From the Khaled Ahmed article,
Terror with no name posted earlier here, the last paragraph reads
Why should the army allow Nawaz Sharif to change the India policy? Because it wants to distance itself from the non-state actors who attack the army chief every time he looks like hurting their corporate interests by switching off the conflict across the LoC. Only the radicals inside the army can reconcile the wisdom of using non-state actors with its declared objectives of national security. That is why the army chief has advised Nawaz Sharif to brandish the gun instead of the olive branch at the Taliban.
I have a lot of respect for Khaled Ahmed for his extraordinary knowledge and the steadfastness with which he has been calling the Pakistani bluff and advising them to correct their course. He has been a fearless warrior against the Pakistani state in spite of being the cousin of jihadi Islamist, Imran Khan.
However, for two reasons, I do not quite agree with his conclusion underlined above.

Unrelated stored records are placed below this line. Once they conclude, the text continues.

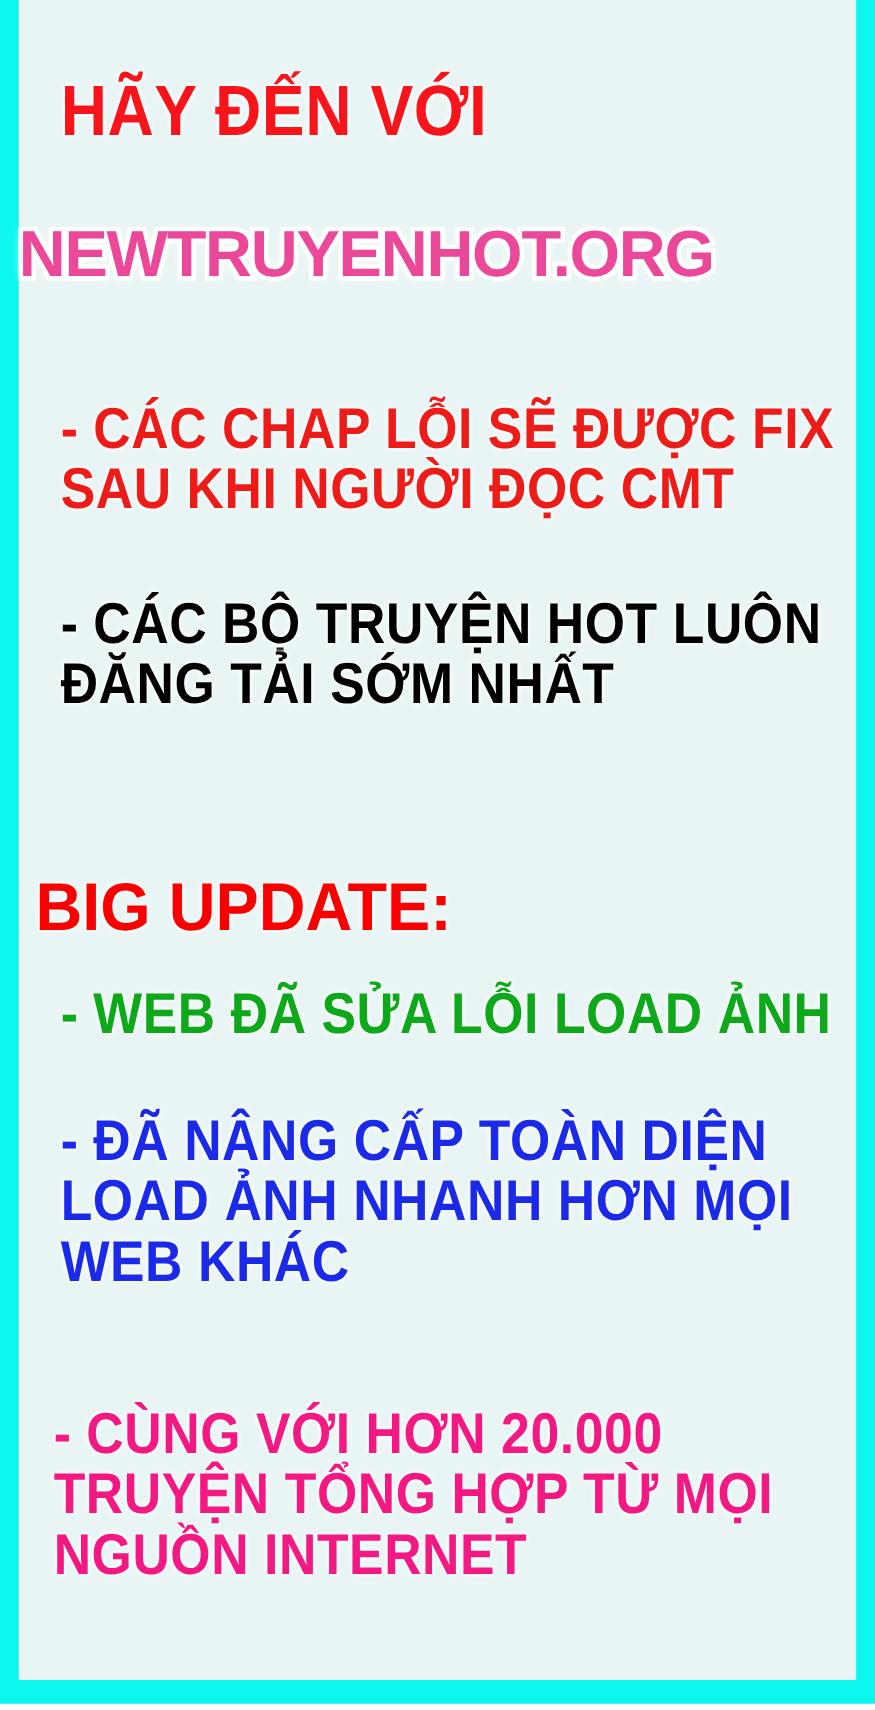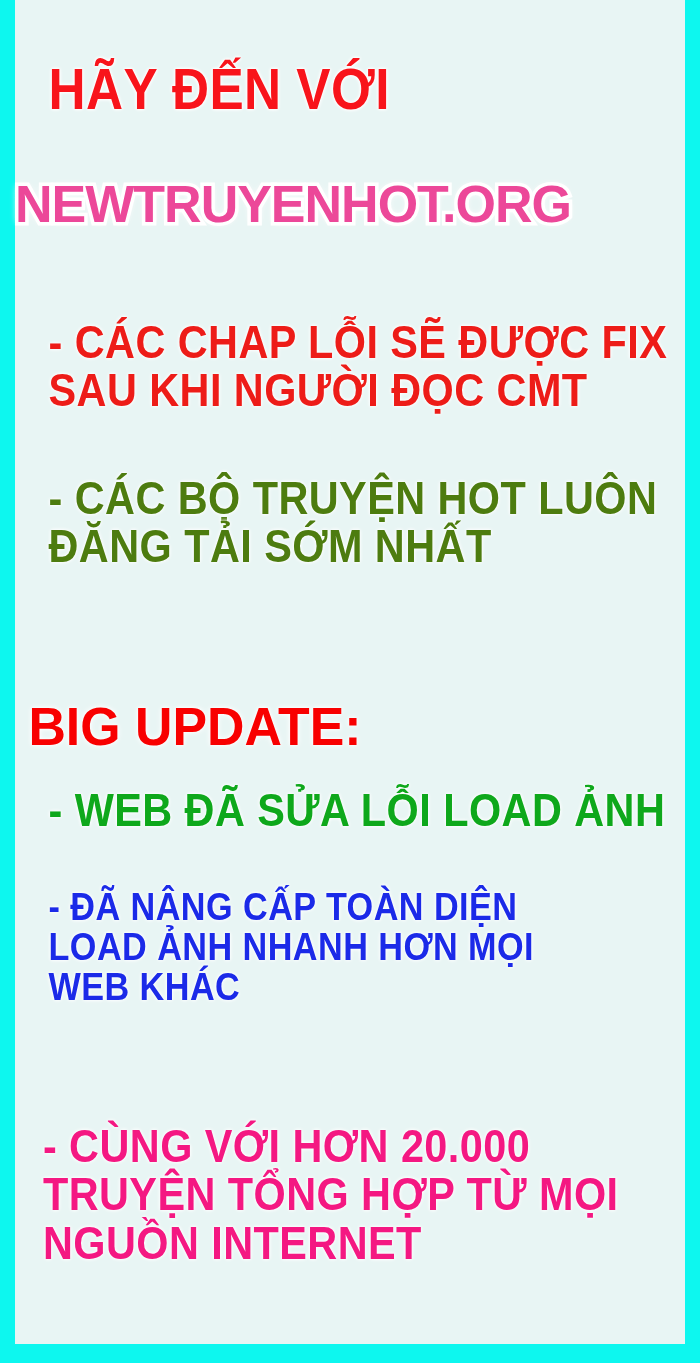--- a/index.html
+++ b/index.html
@@ -108,21 +108,21 @@
     color: #ed1c18;
     font-weight: bold;
     text-shadow: 0 0 3px #ffffff, 0 0 5px #ffffff;
   }
 
   
   .blk-navy {
     position: absolute;
     left: 0; top: 474px; width: 670px;
     font-size: 46px;
-    color: #4d7c0f;
+    color: #000000;
     font-weight: bold;
     text-shadow: 0 0 3px #ffffff, 0 0 5px #ffffff;
   }
 
   
   .h-bigupdate {
     position: absolute;
     left: 0; top: 698px; width: 670px;
     font-size: 54px;
     color: #f80000;
@@ -141,21 +141,21 @@
     font-size: 46px;
     color: #0ea81b;
     font-weight: bold;
     text-shadow: 0 0 3px #ffffff, 0 0 5px #ffffff;
   }
 
   
   .blk-blue {
     position: absolute;
     left: 0; top: 888px; width: 670px;
-    font-size: 38px;
+    font-size: 46px;
     color: #1b2ae8;
     font-weight: bold;
     text-shadow: 0 0 3px #ffffff, 0 0 5px #ffffff;
   }
 
   
   .blk-pink {
     position: absolute;
     left: 0; top: 1122px; width: 558px;
     font-size: 46px;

I, for one, had always believed that the jihadists who have been attacking India across the LoC have been the handmaiden of the PA/ISI. These are the members of the UJC (of Syed Salahuddin) and LeT and JeM, all owing allegiance to the PA/ISI. The 'bad Taliban' did issue some threats to India but their focus is elsewhere. The 'good Taliban' attack India in Afghanistan, not across the LoC. Besides, Kayani had not switched off the conflict with India at all. He was the architect of 26/11 and his Army has been killing and beheading Indian soldiers at regular intervals. There has been no let up of bomb attacks, by PA's proxies, within India or no letup in PA's support to cross-border intrusions by jihadists either.
Strangely, the last paragraph quoted above goes completely against the grain of the entire article, unless I am misreading it. Therefore, I am unable to agree with Khaled Ahmed's conclusion that somehow PA has turned around and wants to distance itself from non-state actors.

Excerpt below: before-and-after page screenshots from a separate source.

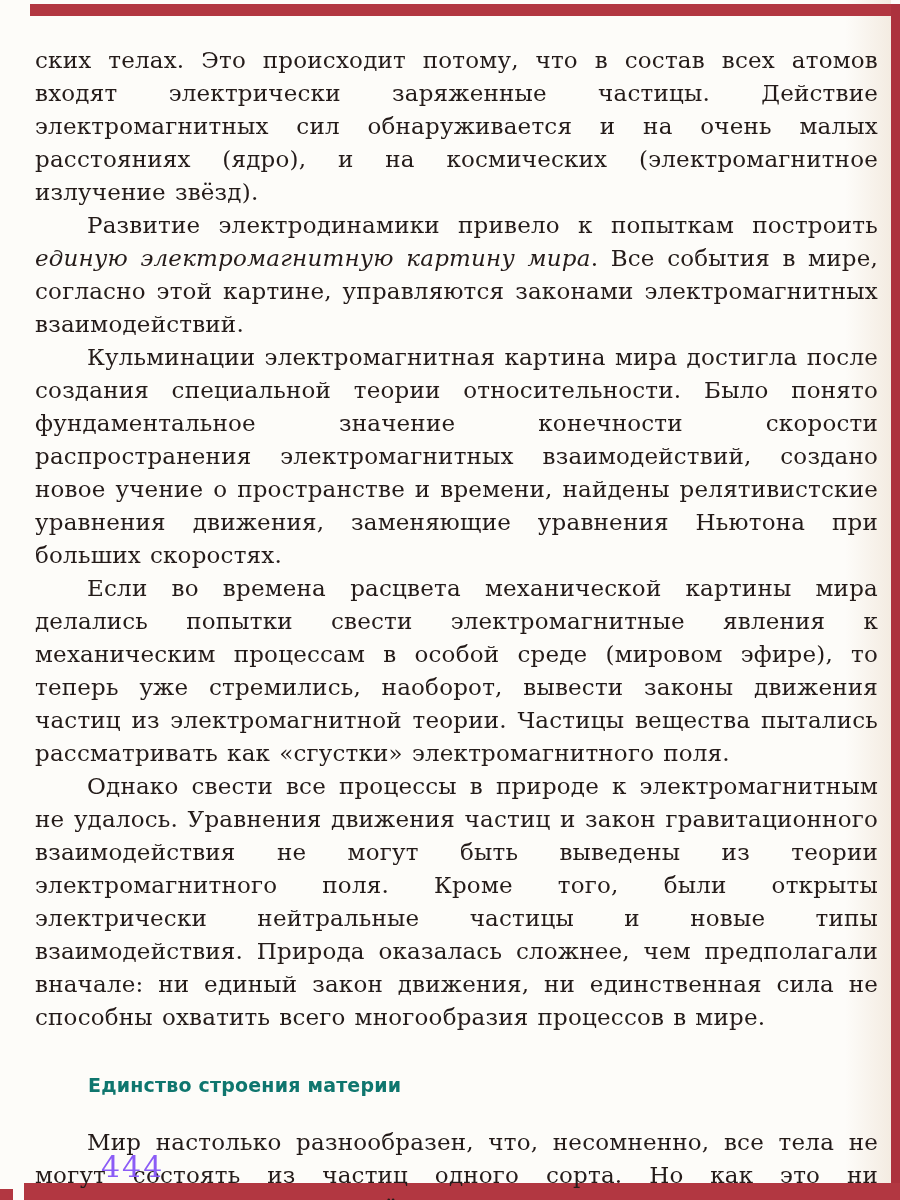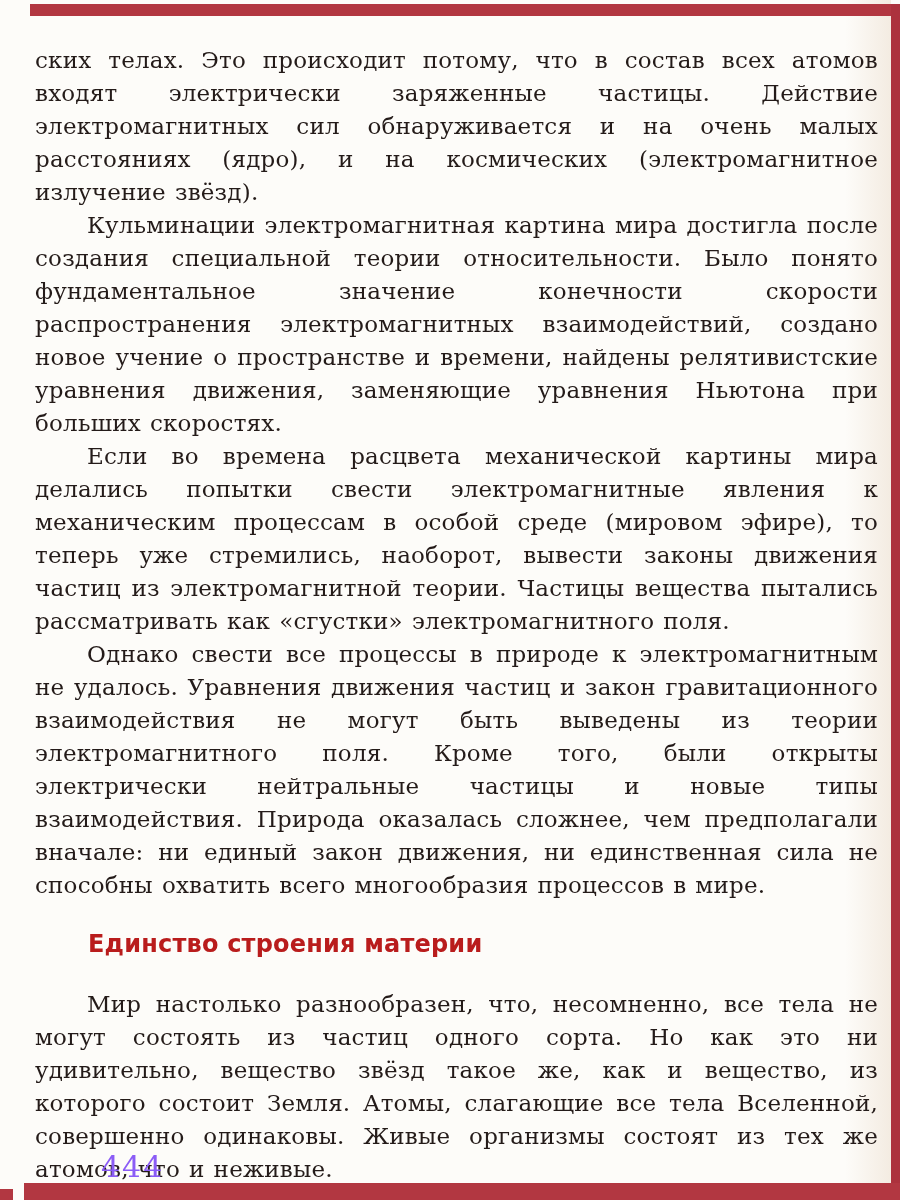--- a/index.html
+++ b/index.html
@@ -61,24 +61,24 @@
     line-height: 33px;
     text-align: justify;
     word-spacing: 1.5px;
     letter-spacing: 0.2px;
   }
   p.para.indent { text-indent: 52px; }
   p.para em { font-style: italic; }
   h2.section-heading {
     font-family: "DejaVu Sans", "Liberation Sans", sans-serif;
     font-weight: bold;
-    font-size: 24px;
+    font-size: 19px;
     letter-spacing: 0.2px;
-    color: #b91c1c;
-    margin: 28px 0 30px 53px;
+    color: #0f766e;
+    margin: 40px 0 30px 53px;
   }
   .page-number {
     position: absolute;
     left: 57px;
     bottom: 16px;
     font-size: 30px;
     letter-spacing: 2px;
     color: #8b5cf6;
     margin-left: 44px;
   }
@@ -87,20 +87,21 @@
 <body>
 
 <div class="paper-shade"></div>
 <div class="edge-top"></div>
 <div class="edge-right"></div>
 <div class="edge-bottom"></div>
 <div class="edge-bottom-corner"></div>
 
 <div class="content">
     <p class="para"><span>ских телах. Это происходит потому, что в состав всех атомов входят электрически заряженные частицы. Действие электромагнитных сил обнаруживается и на очень малых расстояниях (ядро), и на космических (электромагнитное излучение звёзд).</span></p>
+    <p class="para indent"><span>Развитие электродинамики привело к попыткам построить </span><em>единую электромагнитную картину мира</em><span>. Все события в мире, согласно этой картине, управляются законами электромагнитных взаимодействий.</span></p>
     <p class="para indent"><span>Кульминации электромагнитная картина мира достигла после создания специальной теории относительности. Было понято фундаментальное значение конечности скорости распространения электромагнитных взаимодействий, создано новое учение о пространстве и времени, найдены релятивистские уравнения движения, заменяющие уравнения Ньютона при больших скоростях.</span></p>
     <p class="para indent"><span>Если во времена расцвета механической картины мира делались попытки свести электромагнитные явления к механическим процессам в особой среде (мировом эфире), то теперь уже стремились, наоборот, вывести законы движения частиц из электромагнитной теории. Частицы вещества пытались рассматривать как «сгустки» электромагнитного поля.</span></p>
     <p class="para indent"><span>Однако свести все процессы в природе к электромагнитным не удалось. Уравнения движения частиц и закон гравитационного взаимодействия не могут быть выведены из теории электромагнитного поля. Кроме того, были открыты электрически нейтральные частицы и новые типы взаимодействия. Природа оказалась сложнее, чем предполагали вначале: ни единый закон движения, ни единственная сила не способны охватить всего многообразия процессов в мире.</span></p>
     <h2 class="section-heading">Единство строения материи</h2>
     <p class="para indent"><span>Мир настолько разнообразен, что, несомненно, все тела не могут состоять из частиц одного сорта. Но как это ни удивительно, вещество звёзд такое же, как и вещество, из которого состоит Земля. Атомы, слагающие все тела Вселенной, совершенно одинаковы. Живые организмы состоят из тех же атомов, что и неживые.</span></p>
   </div>
 
 <div class="page-number">444</div>
 
 </body></html>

Also, when KA says, 'brandish the gun against the Taliban', he is vague. Which Taliban ? One assumes it is the 'bad Taliban'. The PA has been alternately entering into 'peace deals' with the bad Taliban, or surrendering to them, or suffering humiliating defeats or pretending to act against them or at some rare times hitting them like in South Waziristan against Mehsud or in Swat against Mullah FM or in Bajaur. The PA (or Kayani, to be more specific) seems to have suggested to Nawaz Sharif not to have a dialogue with the bad Taliban. The bad Taliban have vowed to take a revenge on the PA and the Government after Shaykh Wali-ur-Rehman was killed recently, which act the TTP blames on the PA for its collaboration with the CIA.
There has been some suggestion that the PA feels that the 'bad Taliban' phase has been eclipsed somehow or the PA is more confident of tackling the 'bad Taliban' after c. 2014. Both are extremely wrong assumptions to make, if indeed they are PA's assumptions. This might be a miscalculated reason if Kayani has advised NS to eschew dialogue with them and use force instead.
The PA's game plan here is not what is suggested by Khaled Ahmed that somehow the folly of non-state actors has been realized by the PA. The game plan is that the PA does not want a destabilizing 'bad Taliban' when the painful decade is coming to an end after all, the tide is seemingly turning in its favour both with respect to Afghanistan and the relationship with the US, and a sense of deja vu is all over the place. The PA wants a laser-like focus on India as soon as possible and wants to get rid of 'Dennes the Menace', the distractive 'bad Taliban'.
The turning over of disgruntled and hence unreliable elements such as Tunda (and possibly Yasin Bhatkal ?) could be linked to the game plan to gain the purity in its upcoming intensified phase of asymmetrical warfare with India.